[Task description]: In your copy, include every record exactly and no pictures.
##### Material for this task
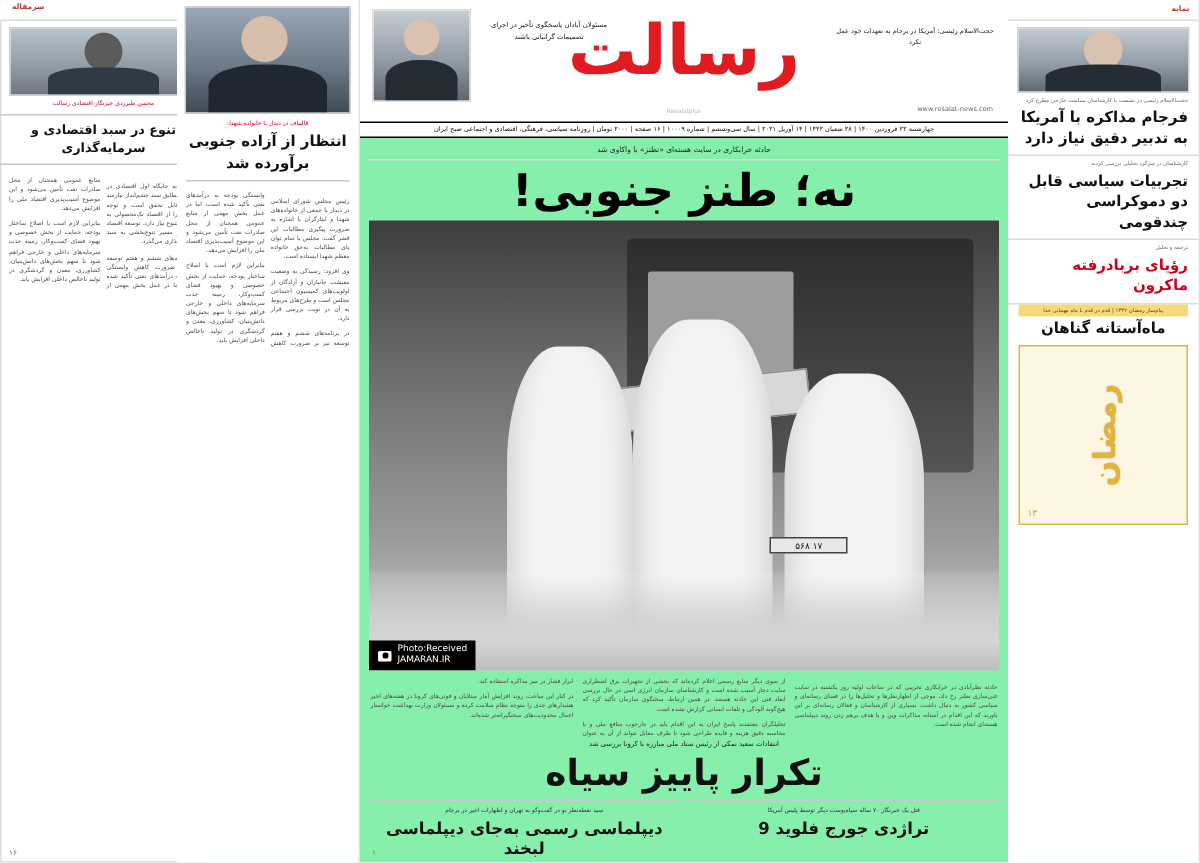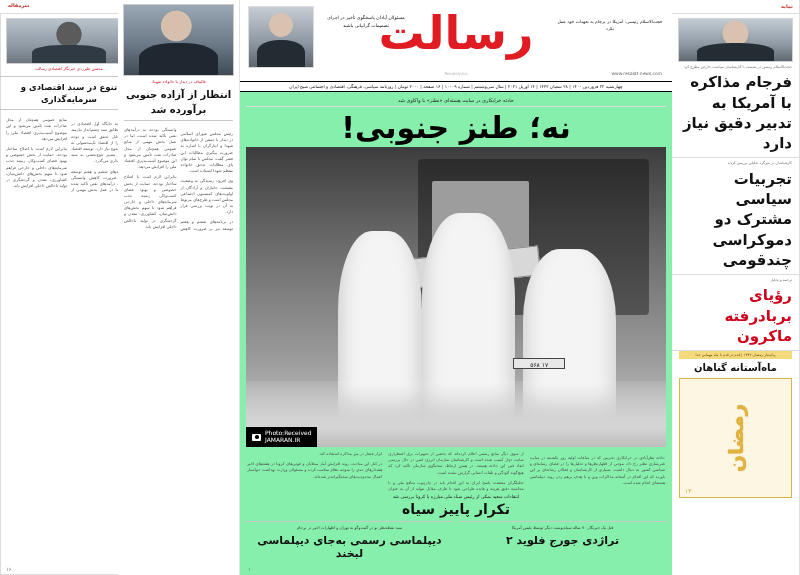--- a/index.html
+++ b/index.html
@@ -205,7 +205,7 @@
   }
   .r-item { padding: 3px 7px 4px 7px; border-bottom: 1px solid #dcdcdc; }
   .r-over { font-size: 3.6px; color: #666; line-height: 1.5; text-align: justify; }
-  .r-head { font-size: 15px; font-weight: bold; color: #111; line-height: 1.35; margin-top: 2px; text-align: right; }
+  .r-head { font-size: 10px; font-weight: bold; color: #111; line-height: 1.35; margin-top: 2px; text-align: right; }
   .r-head.redhead { color: #d0021b; }
   .ramadan {
     margin: 5px 7px; border: 1px solid #d8b64a; background: #fdf6e2; height: 120px;

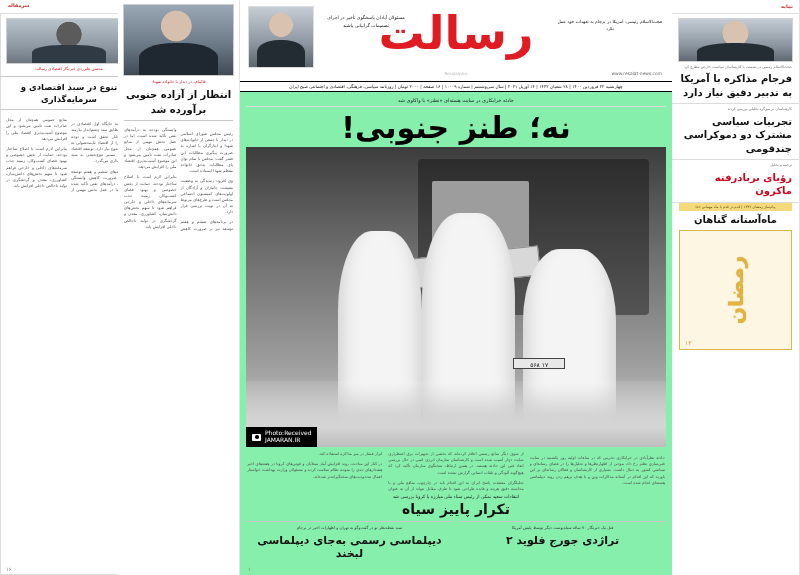--- a/index.html
+++ b/index.html
@@ -340,7 +340,7 @@
     </div>
     <div class="r-item">
       <div class="r-over">کارشناسان در میزگرد تحلیلی بررسی کردند</div>
-      <div class="r-head">تجربیات سیاسی مشترک دو دموکراسی چندقومی</div>
+      <div class="r-head">تجربیات سیاسی قابل دو دموکراسی چندقومی</div>
     </div>
     <div class="r-item">
       <div class="r-over">ترجمه و تحلیل</div>

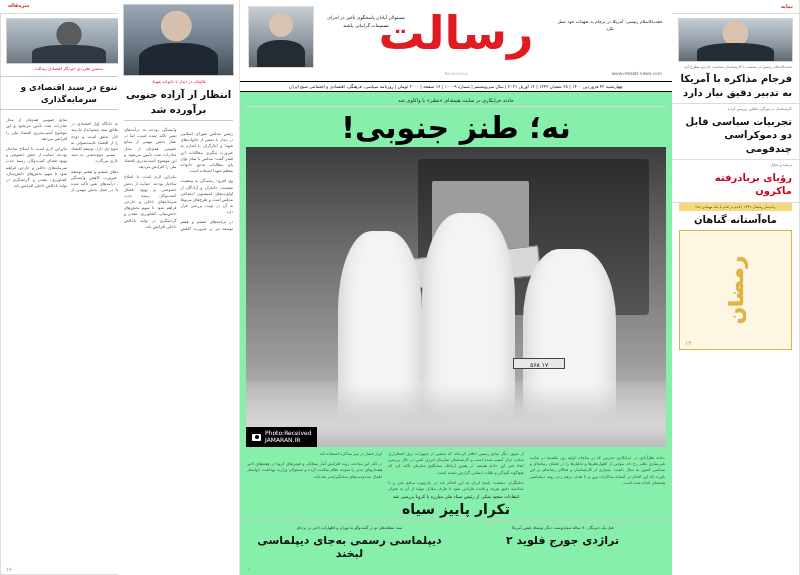--- a/index.html
+++ b/index.html
@@ -171,7 +171,7 @@
     margin: 2px 6px 0 6px; font-size: 4.6px; color: #222; text-align: center;
   }
   .under-headline {
-    text-align: center; font-weight: bold; font-size: 14px; color: #111; margin: 2px 0 4px 0;
+    text-align: center; font-weight: bold; font-size: 24px; color: #111; margin: 2px 0 4px 0;
   }
   .center-text-cols { column-count: 3; column-gap: 6px; padding: 0 7px; }
 

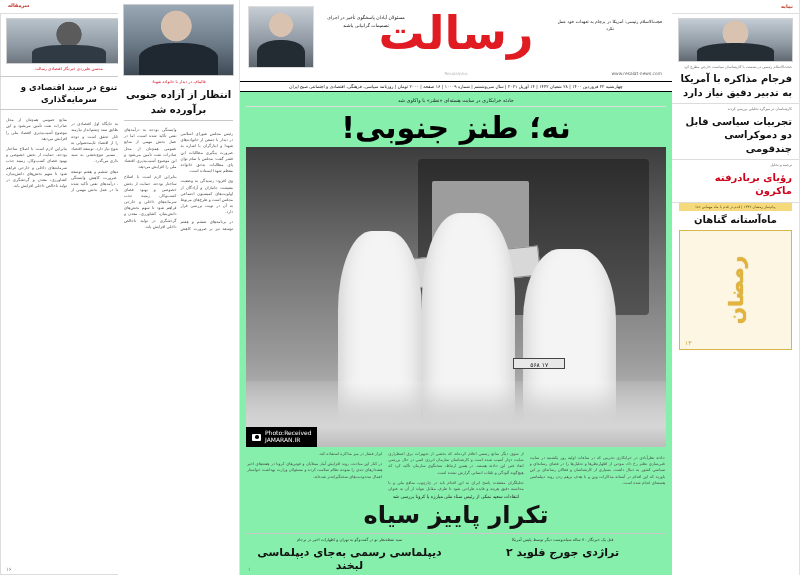--- a/index.html
+++ b/index.html
@@ -317,7 +317,7 @@
     <div class="teasers">
       <div class="teaser">
         <div class="t-over">قتل یک خبرنگار ۷۰ ساله سیاه‌پوست دیگر توسط پلیس آمریکا</div>
-        <div class="t-head">تراژدی جورج فلوید ۲</div>
+        <div class="t-head">تراژدی جورج فلوید 9</div>
       </div>
       <div class="teaser wide">
         <div class="t-over">سید نقطه‌نظر نو در گفت‌وگو به تهران و اظهارات اخیر در برجام</div>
##########
[Answer to this task]:
--- a/index.html
+++ b/index.html
@@ -205,7 +205,7 @@
   }
   .r-item { padding: 3px 7px 4px 7px; border-bottom: 1px solid #dcdcdc; }
   .r-over { font-size: 3.6px; color: #666; line-height: 1.5; text-align: justify; }
-  .r-head { font-size: 15px; font-weight: bold; color: #111; line-height: 1.35; margin-top: 2px; text-align: right; }
+  .r-head { font-size: 10px; font-weight: bold; color: #111; line-height: 1.35; margin-top: 2px; text-align: right; }
   .r-head.redhead { color: #d0021b; }
   .ramadan {
     margin: 5px 7px; border: 1px solid #d8b64a; background: #fdf6e2; height: 120px;

--- a/index.html
+++ b/index.html
@@ -340,7 +340,7 @@
     </div>
     <div class="r-item">
       <div class="r-over">کارشناسان در میزگرد تحلیلی بررسی کردند</div>
-      <div class="r-head">تجربیات سیاسی مشترک دو دموکراسی چندقومی</div>
+      <div class="r-head">تجربیات سیاسی قابل دو دموکراسی چندقومی</div>
     </div>
     <div class="r-item">
       <div class="r-over">ترجمه و تحلیل</div>

--- a/index.html
+++ b/index.html
@@ -171,7 +171,7 @@
     margin: 2px 6px 0 6px; font-size: 4.6px; color: #222; text-align: center;
   }
   .under-headline {
-    text-align: center; font-weight: bold; font-size: 14px; color: #111; margin: 2px 0 4px 0;
+    text-align: center; font-weight: bold; font-size: 24px; color: #111; margin: 2px 0 4px 0;
   }
   .center-text-cols { column-count: 3; column-gap: 6px; padding: 0 7px; }
 

--- a/index.html
+++ b/index.html
@@ -317,7 +317,7 @@
     <div class="teasers">
       <div class="teaser">
         <div class="t-over">قتل یک خبرنگار ۷۰ ساله سیاه‌پوست دیگر توسط پلیس آمریکا</div>
-        <div class="t-head">تراژدی جورج فلوید ۲</div>
+        <div class="t-head">تراژدی جورج فلوید 9</div>
       </div>
       <div class="teaser wide">
         <div class="t-over">سید نقطه‌نظر نو در گفت‌وگو به تهران و اظهارات اخیر در برجام</div>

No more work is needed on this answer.